September 25, 2013 at 1:26 pm

In “Race, Romance and Rebellion: Literatures of the Americas in the Nineteenth Century,” University of South Carolina Upstate professor Dr. Colleen O’Brien presents her first book and delves into the intricacies of territorial expansion, freedoms, and disenfranchised groups in the nineteenth century Americas.

Scheduled for release on September 27, this book explores the enigma of race and gender-based rights during an era of conflicting portrayals of American history and the hemispheric developments transpiring at that time, in particular those that united the
United States with Africa, Cuba and other parts of the Caribbean.

“I don’t just look at the U.S. or U.S. citizens,” O’Brien noted. “I consider the interrelationships between different parts of the Americas and different groups, many of whom were disenfranchised. Images of violent slave insurrection repeatedly coincide with stories of interracial romance, both in cautionary tales that depict the revolution as a gothic nightmare and in reform literature that idealizes and romanticizes race relations.”

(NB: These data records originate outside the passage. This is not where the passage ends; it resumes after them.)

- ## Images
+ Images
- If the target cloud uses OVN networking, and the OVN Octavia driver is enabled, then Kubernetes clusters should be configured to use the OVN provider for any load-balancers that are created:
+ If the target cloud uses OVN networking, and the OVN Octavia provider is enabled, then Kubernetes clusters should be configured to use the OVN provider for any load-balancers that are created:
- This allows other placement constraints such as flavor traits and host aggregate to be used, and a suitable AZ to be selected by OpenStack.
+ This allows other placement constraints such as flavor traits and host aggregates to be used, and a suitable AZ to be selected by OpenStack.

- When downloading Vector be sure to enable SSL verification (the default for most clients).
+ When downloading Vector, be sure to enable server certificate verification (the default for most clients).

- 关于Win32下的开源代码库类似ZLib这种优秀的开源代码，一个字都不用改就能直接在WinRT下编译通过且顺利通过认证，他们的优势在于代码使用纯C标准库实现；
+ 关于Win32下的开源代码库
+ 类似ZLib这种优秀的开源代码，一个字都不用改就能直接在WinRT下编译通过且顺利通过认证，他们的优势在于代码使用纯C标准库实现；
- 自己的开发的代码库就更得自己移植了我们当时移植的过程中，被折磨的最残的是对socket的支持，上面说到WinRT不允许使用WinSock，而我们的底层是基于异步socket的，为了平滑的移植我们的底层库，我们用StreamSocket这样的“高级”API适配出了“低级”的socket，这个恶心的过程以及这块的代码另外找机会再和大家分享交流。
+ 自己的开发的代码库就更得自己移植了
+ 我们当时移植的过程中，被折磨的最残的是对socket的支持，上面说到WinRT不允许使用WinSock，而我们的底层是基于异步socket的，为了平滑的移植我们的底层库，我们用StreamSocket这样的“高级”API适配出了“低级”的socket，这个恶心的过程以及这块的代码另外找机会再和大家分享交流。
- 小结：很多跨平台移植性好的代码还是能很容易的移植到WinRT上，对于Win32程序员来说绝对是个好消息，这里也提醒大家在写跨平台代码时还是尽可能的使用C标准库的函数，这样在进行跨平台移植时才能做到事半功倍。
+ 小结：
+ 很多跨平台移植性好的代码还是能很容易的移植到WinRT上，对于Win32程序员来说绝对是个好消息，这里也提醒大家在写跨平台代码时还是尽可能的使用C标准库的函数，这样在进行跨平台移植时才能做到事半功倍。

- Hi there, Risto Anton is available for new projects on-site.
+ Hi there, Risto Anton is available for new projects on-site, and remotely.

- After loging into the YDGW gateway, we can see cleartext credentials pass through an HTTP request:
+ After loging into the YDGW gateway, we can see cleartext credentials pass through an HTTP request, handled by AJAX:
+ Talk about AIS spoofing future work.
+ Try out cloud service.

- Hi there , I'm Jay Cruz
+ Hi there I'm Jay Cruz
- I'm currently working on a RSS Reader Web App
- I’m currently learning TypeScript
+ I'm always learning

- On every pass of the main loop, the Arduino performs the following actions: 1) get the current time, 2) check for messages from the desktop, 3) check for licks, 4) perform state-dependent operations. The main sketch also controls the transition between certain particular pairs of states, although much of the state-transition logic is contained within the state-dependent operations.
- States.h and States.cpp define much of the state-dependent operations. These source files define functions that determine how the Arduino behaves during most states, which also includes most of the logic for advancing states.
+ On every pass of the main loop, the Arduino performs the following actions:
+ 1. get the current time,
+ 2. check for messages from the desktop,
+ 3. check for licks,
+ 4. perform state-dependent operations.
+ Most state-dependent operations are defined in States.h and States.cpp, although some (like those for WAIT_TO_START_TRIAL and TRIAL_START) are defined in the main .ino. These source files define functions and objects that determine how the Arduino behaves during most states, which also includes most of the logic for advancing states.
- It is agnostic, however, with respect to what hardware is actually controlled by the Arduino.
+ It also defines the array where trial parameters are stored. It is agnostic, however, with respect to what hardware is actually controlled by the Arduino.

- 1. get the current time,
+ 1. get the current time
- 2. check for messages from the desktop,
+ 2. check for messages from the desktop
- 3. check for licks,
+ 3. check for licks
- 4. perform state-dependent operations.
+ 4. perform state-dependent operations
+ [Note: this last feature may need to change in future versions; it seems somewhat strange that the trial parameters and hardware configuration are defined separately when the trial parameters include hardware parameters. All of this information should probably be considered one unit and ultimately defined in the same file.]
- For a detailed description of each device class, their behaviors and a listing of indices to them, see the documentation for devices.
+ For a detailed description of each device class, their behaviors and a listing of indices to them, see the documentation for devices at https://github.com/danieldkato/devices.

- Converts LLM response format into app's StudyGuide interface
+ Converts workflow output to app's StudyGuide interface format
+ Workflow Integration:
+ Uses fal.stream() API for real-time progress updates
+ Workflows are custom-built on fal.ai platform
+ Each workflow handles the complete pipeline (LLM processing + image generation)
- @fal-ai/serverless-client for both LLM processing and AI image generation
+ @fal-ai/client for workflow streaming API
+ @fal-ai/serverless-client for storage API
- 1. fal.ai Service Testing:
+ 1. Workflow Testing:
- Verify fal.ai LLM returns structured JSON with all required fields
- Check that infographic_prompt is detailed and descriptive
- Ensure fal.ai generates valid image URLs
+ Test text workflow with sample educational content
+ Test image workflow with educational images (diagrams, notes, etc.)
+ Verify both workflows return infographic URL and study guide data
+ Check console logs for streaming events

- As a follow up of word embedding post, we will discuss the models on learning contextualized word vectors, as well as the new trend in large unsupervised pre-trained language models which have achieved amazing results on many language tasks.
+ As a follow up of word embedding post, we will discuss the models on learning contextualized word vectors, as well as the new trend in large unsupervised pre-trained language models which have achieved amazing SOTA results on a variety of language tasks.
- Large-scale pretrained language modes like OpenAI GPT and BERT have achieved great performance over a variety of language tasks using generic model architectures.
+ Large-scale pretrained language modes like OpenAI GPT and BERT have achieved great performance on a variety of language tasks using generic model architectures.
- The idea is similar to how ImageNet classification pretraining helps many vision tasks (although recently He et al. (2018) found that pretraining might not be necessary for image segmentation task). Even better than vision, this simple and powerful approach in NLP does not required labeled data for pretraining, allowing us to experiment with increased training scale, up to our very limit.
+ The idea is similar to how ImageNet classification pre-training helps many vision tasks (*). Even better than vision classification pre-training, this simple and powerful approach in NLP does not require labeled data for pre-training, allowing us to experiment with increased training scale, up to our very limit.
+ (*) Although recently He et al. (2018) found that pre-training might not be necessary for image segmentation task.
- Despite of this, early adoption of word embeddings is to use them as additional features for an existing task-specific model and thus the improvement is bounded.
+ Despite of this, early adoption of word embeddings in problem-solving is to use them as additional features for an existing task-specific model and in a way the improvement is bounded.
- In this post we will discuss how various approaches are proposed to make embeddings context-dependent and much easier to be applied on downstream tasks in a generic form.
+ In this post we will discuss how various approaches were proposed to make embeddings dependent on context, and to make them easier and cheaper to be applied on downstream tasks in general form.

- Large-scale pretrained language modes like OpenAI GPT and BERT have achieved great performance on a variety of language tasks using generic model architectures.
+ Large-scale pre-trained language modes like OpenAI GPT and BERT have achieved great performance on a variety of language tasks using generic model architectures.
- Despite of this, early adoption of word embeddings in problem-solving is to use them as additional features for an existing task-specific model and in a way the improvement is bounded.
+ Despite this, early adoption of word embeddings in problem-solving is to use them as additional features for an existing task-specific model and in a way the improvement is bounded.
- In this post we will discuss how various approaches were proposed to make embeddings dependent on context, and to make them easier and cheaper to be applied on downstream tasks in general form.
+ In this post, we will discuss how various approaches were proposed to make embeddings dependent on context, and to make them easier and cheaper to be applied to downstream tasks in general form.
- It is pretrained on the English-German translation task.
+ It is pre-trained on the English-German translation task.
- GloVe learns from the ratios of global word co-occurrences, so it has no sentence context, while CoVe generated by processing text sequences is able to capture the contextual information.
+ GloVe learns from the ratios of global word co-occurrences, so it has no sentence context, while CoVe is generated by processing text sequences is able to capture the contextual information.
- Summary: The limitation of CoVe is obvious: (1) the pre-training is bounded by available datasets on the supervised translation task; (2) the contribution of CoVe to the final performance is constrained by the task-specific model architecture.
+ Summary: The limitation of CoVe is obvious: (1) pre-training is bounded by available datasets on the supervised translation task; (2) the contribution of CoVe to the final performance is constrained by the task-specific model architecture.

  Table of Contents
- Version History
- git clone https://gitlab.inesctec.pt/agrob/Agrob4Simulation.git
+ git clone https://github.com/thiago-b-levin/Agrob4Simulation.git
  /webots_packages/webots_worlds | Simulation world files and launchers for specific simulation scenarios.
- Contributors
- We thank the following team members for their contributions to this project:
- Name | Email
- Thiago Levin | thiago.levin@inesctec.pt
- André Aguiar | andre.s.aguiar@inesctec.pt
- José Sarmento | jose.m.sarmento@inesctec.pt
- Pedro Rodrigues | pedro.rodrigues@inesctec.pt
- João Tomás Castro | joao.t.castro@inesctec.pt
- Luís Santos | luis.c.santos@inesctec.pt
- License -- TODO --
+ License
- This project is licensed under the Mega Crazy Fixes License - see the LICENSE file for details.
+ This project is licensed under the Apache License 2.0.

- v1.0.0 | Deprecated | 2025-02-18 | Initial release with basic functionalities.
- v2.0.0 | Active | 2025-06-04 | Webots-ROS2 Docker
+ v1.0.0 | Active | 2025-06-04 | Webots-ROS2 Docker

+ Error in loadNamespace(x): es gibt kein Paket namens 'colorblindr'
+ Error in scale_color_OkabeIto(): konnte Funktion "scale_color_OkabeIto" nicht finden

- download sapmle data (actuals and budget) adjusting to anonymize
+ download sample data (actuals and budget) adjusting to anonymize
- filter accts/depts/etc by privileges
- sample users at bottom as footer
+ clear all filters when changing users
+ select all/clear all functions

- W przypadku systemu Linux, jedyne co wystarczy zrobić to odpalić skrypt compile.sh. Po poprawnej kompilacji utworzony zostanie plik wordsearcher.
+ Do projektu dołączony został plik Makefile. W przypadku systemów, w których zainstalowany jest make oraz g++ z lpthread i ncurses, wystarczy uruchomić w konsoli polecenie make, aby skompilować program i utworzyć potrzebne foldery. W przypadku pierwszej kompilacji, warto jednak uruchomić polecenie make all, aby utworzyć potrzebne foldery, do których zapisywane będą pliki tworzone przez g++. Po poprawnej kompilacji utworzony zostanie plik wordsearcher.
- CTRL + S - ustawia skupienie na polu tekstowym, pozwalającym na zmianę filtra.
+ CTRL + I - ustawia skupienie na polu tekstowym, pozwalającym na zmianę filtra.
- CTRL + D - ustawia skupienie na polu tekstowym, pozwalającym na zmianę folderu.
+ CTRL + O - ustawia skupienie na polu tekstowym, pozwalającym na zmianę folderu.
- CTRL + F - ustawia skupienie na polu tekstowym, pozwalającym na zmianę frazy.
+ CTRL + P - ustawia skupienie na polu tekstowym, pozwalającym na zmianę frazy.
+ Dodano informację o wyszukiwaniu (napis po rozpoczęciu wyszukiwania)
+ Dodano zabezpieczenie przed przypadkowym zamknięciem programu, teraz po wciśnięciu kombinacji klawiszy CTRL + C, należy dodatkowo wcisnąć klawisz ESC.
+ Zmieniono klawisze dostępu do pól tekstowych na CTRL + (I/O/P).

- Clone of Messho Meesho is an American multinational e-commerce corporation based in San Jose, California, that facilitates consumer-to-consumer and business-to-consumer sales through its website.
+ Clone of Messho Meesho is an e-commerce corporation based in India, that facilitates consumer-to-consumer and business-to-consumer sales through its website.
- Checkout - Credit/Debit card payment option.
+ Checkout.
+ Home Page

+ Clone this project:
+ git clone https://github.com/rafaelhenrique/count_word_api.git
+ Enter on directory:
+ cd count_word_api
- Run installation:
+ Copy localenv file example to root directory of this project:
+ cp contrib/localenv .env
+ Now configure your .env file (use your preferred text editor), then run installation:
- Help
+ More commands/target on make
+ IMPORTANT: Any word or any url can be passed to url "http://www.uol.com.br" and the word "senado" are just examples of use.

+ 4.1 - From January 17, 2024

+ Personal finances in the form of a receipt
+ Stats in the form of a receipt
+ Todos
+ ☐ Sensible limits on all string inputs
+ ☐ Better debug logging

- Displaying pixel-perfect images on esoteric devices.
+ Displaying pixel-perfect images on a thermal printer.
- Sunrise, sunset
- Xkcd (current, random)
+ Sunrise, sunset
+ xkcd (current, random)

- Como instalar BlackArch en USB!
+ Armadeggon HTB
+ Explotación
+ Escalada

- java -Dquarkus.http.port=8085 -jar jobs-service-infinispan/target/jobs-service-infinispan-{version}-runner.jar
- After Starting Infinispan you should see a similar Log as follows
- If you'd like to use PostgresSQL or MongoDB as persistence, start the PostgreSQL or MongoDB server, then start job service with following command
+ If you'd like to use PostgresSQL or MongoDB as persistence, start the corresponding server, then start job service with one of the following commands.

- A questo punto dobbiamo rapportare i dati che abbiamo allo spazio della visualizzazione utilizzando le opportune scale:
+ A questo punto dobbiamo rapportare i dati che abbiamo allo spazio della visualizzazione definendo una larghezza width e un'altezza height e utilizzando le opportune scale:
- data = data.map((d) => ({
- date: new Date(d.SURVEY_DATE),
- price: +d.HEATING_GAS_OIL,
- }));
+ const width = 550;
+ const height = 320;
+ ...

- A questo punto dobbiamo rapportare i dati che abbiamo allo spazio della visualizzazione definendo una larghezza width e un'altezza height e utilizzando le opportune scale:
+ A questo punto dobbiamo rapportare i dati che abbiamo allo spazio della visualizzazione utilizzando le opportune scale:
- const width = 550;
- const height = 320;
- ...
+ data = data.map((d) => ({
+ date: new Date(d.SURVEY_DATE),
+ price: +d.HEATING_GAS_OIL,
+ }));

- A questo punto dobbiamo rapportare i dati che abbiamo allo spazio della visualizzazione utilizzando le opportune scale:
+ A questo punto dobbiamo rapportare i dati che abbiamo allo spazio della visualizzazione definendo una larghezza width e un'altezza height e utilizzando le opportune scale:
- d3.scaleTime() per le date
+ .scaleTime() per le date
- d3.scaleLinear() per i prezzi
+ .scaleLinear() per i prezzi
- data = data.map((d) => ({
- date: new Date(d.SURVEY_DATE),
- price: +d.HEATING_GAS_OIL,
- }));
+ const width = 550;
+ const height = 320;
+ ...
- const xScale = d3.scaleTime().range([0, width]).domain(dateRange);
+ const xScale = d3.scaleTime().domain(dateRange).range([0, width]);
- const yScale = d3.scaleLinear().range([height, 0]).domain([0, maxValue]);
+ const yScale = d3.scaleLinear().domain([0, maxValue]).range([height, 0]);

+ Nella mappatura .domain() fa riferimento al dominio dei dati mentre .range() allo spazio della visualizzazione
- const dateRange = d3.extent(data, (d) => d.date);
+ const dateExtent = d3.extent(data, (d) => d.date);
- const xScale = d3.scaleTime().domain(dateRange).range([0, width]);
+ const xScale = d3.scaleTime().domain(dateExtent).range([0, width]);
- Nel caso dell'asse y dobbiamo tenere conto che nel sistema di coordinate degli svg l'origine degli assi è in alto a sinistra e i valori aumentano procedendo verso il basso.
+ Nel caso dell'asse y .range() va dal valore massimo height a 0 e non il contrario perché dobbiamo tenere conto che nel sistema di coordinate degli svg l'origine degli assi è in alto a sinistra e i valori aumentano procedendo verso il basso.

A cultural historian, literary scholar and associate professor of English, O’Brien presents a compelling look at how transnational print cultures consistently flashed back to moments of domestic controversy over race, gender and rights. Her extensive research and review of official documents and histories, such as speeches given in the U.S. legislature, as well as newspaper reports, private letters, novels and narratives by people whose voice wasn’t part of the public record otherwise, reveal a common concern: a future in which romance and rebellion engender radical social and political transformation.

“I chose this topic because the process of freedom is ongoing, not guaranteed,” she said. “There are pervasive issues of human rights in the United States and throughout the world today that I think can be traced back to the founding of the United States and the Colonial era, in general.”

“Race, Romance and Rebellion: Literatures of the Americas in the Nineteenth Century” is published by University of Virginia Press and the Mellon American Literatures initiative.